**Problem details:**
Please copy the lines below exactly, from the first one through the line showing "-158,7 +158,7 @@".

**Supplied entries:**

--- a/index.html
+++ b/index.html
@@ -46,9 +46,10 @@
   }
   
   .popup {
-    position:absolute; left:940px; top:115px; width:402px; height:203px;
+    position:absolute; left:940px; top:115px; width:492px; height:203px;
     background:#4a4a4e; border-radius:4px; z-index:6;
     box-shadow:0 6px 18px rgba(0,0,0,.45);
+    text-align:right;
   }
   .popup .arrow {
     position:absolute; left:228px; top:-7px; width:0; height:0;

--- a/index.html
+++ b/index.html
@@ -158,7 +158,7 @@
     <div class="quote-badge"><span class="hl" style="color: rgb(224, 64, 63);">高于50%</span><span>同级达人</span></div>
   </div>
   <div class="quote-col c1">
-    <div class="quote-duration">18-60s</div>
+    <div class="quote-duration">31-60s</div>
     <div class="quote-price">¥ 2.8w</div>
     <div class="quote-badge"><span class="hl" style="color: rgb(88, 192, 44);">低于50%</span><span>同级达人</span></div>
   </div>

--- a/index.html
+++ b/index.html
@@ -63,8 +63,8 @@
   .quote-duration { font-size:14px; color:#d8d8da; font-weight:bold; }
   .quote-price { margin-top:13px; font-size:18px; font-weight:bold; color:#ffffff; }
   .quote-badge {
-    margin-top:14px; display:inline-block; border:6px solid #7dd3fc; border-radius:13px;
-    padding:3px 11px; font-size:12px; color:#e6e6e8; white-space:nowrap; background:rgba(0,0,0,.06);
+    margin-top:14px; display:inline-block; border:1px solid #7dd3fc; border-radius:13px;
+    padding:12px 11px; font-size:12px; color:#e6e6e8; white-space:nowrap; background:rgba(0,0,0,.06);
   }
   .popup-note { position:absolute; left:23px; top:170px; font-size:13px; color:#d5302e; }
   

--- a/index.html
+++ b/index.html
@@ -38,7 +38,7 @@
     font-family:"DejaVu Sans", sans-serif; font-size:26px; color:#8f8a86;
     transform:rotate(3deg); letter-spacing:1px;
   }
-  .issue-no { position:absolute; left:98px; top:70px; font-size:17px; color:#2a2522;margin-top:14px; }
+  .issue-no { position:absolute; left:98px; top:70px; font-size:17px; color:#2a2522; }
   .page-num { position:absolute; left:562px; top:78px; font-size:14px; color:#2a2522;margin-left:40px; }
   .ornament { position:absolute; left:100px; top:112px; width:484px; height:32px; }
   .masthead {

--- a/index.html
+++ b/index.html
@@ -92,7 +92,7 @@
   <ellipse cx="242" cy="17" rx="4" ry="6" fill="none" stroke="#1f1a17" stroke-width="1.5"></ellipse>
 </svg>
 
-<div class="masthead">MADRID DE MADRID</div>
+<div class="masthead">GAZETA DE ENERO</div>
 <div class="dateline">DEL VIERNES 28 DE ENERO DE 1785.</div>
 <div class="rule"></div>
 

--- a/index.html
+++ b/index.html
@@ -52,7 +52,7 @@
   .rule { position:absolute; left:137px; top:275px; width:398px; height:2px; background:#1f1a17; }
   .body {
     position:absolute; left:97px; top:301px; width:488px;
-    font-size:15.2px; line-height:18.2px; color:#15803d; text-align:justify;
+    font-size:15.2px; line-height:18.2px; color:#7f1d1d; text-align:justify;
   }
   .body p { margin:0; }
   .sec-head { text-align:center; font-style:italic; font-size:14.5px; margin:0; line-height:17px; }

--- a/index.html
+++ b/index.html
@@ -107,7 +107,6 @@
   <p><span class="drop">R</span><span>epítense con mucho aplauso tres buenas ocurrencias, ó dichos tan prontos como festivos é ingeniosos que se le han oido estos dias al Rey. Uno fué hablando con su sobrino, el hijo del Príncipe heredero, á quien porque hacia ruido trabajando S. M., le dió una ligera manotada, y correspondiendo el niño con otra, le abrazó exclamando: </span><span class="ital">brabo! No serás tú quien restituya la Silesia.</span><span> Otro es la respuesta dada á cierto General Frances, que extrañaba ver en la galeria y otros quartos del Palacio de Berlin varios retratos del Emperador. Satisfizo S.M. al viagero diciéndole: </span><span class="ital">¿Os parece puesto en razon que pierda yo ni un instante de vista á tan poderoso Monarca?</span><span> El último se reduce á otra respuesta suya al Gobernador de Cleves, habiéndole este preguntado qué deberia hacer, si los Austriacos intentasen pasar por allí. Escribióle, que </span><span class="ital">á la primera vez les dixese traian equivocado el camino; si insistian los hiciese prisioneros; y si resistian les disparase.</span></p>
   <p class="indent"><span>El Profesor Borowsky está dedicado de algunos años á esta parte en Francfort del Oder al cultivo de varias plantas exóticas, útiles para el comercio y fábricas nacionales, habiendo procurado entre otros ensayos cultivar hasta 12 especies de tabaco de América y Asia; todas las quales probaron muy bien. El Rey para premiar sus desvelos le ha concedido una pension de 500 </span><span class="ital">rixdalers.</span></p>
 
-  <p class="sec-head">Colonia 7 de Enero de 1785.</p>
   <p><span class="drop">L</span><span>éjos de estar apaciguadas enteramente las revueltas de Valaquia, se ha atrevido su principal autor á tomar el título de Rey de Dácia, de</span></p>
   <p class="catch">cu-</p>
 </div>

**Solution for this problem:**
--- a/index.html
+++ b/index.html
@@ -46,9 +46,10 @@
   }
   
   .popup {
-    position:absolute; left:940px; top:115px; width:402px; height:203px;
+    position:absolute; left:940px; top:115px; width:492px; height:203px;
     background:#4a4a4e; border-radius:4px; z-index:6;
     box-shadow:0 6px 18px rgba(0,0,0,.45);
+    text-align:right;
   }
   .popup .arrow {
     position:absolute; left:228px; top:-7px; width:0; height:0;

--- a/index.html
+++ b/index.html
@@ -158,7 +158,7 @@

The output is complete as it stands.